Human Rights are the pre-requisites for the existence of man in a society. It has a wide scope and it also includes the basic fundamental rights. It is not possible for all the governments to grant every right as fundamental right in lieu place them under the context of human rights and provide provisions to protect them. In today’s society data being easily accessible portrays to be an outright threat. Here the question of privacy creeps into the life of the people and could make their lives disastrous. The most intricate type of privacy infringement would be that of the medical records.
Though we talk about medical privacy it still remains to be a mere theoretical subject rather than being a right which ought to be protected. The technological advancements pave way for safeguarding e-medical records. In today’s world, law on medical data privacy is an evolving concept. Developed countries like U.S. and U.K. have enacted laws such as Health Insurance Portability and Accountability Act, 1996 (HIPAA) and Data Protection Act, 2018 (DPA) respectively for protection of personal health information (PHI). In India, medical privacy law is still under the scanner under the proposed name Digital Information Security on Healthcare Act, 2018 (DISHA).
This article aims to cast light upon the concept of medical data privacy as a human right. This article also aims at studying the medical data protection laws in other countries. It aims at analyzing the highlights of the proposed Digital Information Security on Healthcare Act, 2018 (DISHA) in India. Further, it statistically analyzes the medical data breaches. The authors give an insight about the effects of medical data protection laws with regard to human rights and provide suggestions for betterment of such laws.
Human rights are the cardinal rights of the people underlying minimum standard to live with equality and dignity. Human rights are of wider scope and subsume all kinds of rights necessary for a person to lead his life peacefully. Privacy is one of the integral aspects of human rights. Article 12 of the Universal Declaration of Human Rights and Article 17 of International Covenant on Civil and Political Rights states that, “No one shall be subjected to arbitrary interference with his privacy, family, home or correspondence, or to attacks upon his honor and reputation. Everyone has the right to the protection of the law against such interference or attacks”. In an ever upgrading society, the privacy of people has become a prey to the technological developments and advancements. Like a human attitude has two extremes, these developments can be a boom or bane to the society. When a person’s information becomes available to anyone around the world, it can lead to piercing his privacy. In this way, his basic human right of leading his life with dignity can be infringed. In the current scenario, privacy invasion trend has turned its head at medical data. Nowadays, the medical information of patients is stored by the hospitals digitally for betterment of its services. But such information is not impregnable at all times. Furthermore, in some countries, this information is accessible by the employers of such patients and their medical insurance companies as well. This makes their Personal Health Information (PHI) available to umpteen numbers of people. Any unscrupulous use of such PHI for other purposes outside this sector can be detrimental and scandalous to an individual. Hence, there is an exigency for reinvigorating the existing laws for protection of medical data privacy.
- What is the nexus between right to privacy and human rights?
- What is the current scenario of medical data protection around the world and how it infringes human rights?
- What are the important provisions proposed by the recent Digital Information and Security in Healthcare Act, 2018 (DISHA)?
- Whether the proposed DISHA will have effective changes in Indian healthcare sector?
- What are the reasons for medical data breaches despite of stringent laws?
Objectives of the Study
- To interpret the right to privacy with regard to human rights.

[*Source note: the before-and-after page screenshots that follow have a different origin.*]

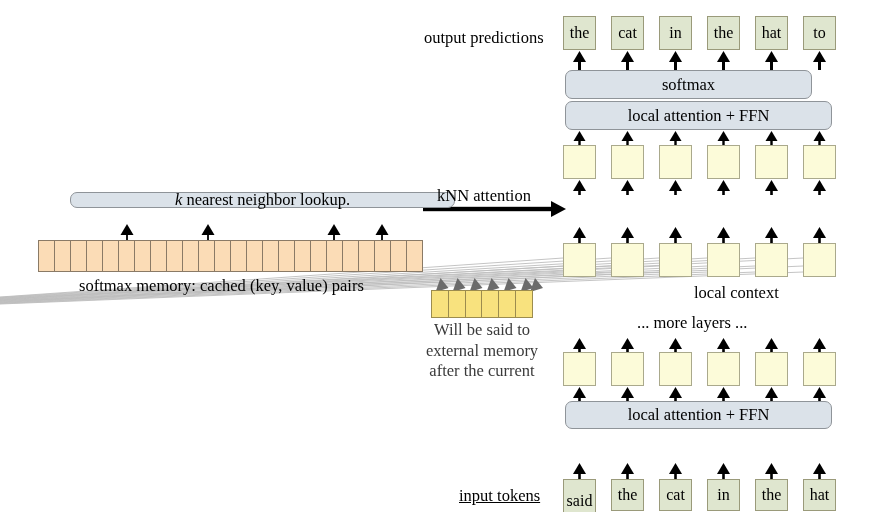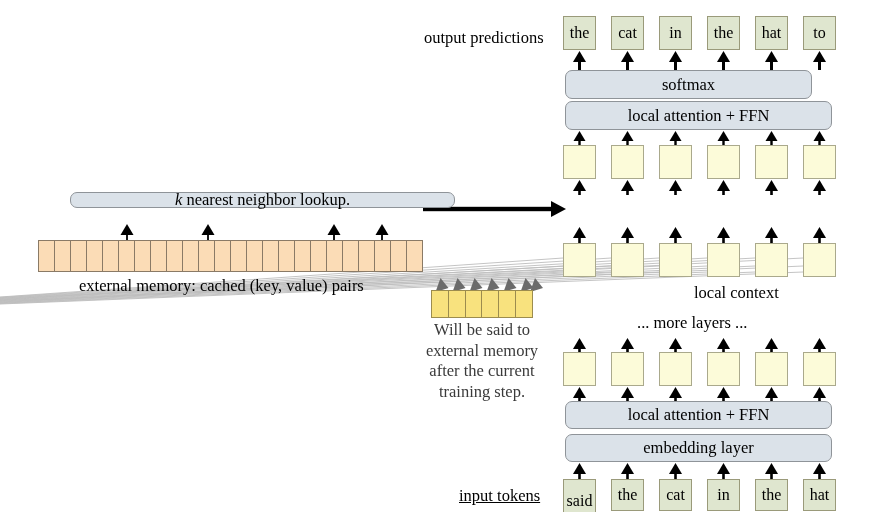"kNN attention" div.abs { html: none -> <div>kNN attention</div> }
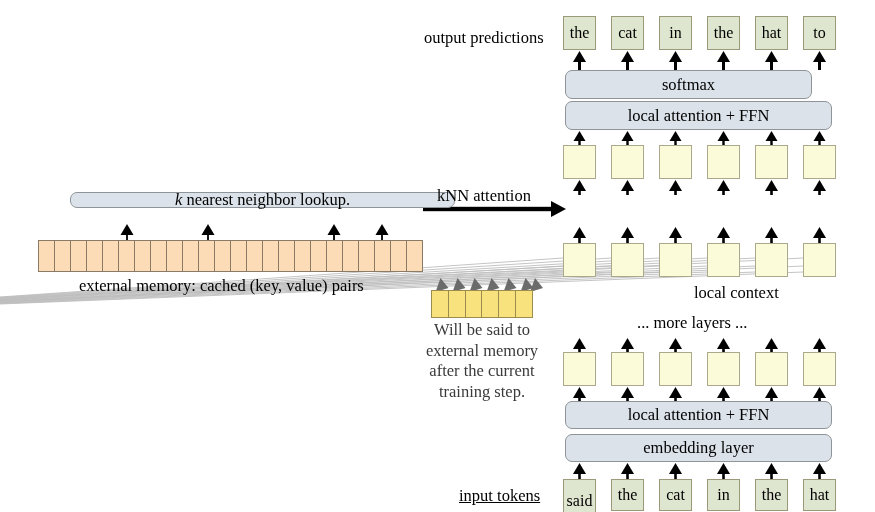"external memory: cached (key, value)" div.abs { text: external -> softmax }
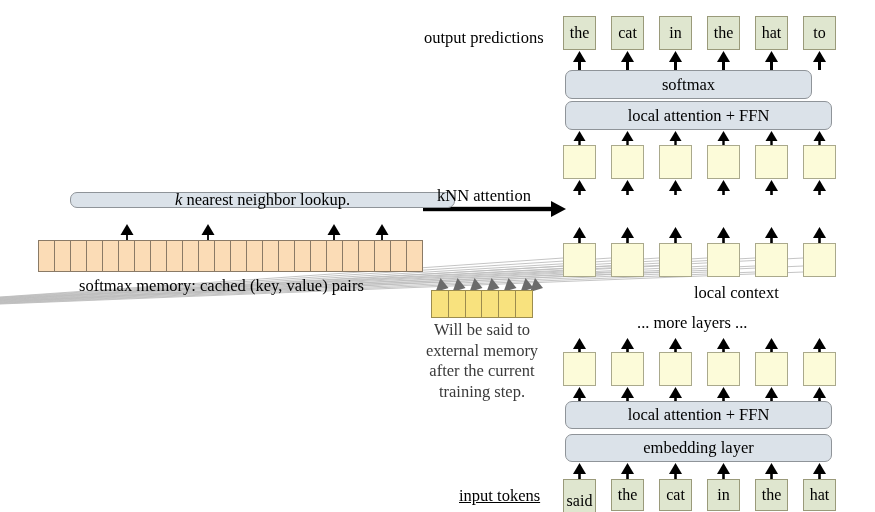"training step." div.lbl { html: <div>training step.</div> -> none }
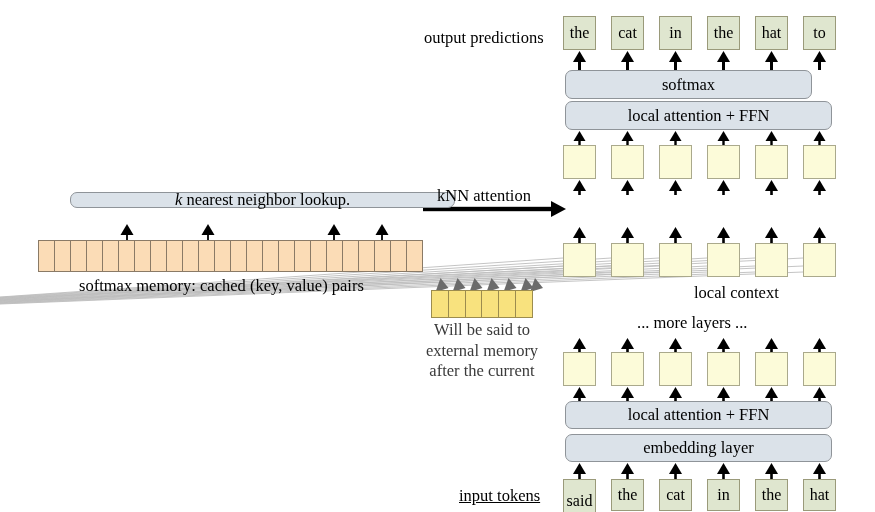"embedding layer" div.abs { html: <div> <span>embedding layer</span> </div> -> none }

- To know about the current scenario of medical data protection including its legislations and how its breach infringes human rights.
- To study the recently proposed medical data privacy legislation (DISHA) in India.
- To find out whether the proposed law (DISHA) can be implemented effectively.
- To analyze the reason for medical data breaches despite of stringent laws and to suggest some modifications that can be made in the medical data protection legislations.
The method of research which the authors have used is a doctrinal research, it includes an analytical study of the provisions of The Health Insurance Portability and Accountability Act, 1996 (HIPAA), Data Protection Act, 2018 (DPA) and Digital Information and Security in Healthcare Act, 2018 (DISHA – Proposed), a comparative study which includes the comparison of right to privacy in healthcare sector by referring to the international conventions on human rights, an exploratory study which includes the analysis of healthcare data breaches, and a formulative study which includes our own findings in this area.
Laws in Developed Nations
United States of America
In the last four decades there has been a dynamic shift in the US healthcare industry, which was driven by the changes in the information technology and also by the enactment of new laws pertaining to this subject matter. The Health Insurance Portability and Accountability Act (HIPAA), 1996 was passed to standardize the medical records and the health insurance sector in national level. The privacy rules of HIPAA focus on the use and disclosure of patients records by the “covered entities”. These entities must ensure implementation of check measures to safeguard and control the intra and inter organizational information access. The features of HIPAA to be highlighted include complete power of an individual over his information, to restrict the use and release of Personal Health Information (PHI). People have absolute right over their information and can decide on matters relating to sharing of details. It also presses upon the factor that the consent given by an individual shall be out of his free will and there shall be no signs of undue influence. A person’s personal information can be used for health purposes only but there are certain exceptions to the general rule. The act also mandates proper procedures to protect privacy and provides to appoint a privacy official for the grievances to be addressed.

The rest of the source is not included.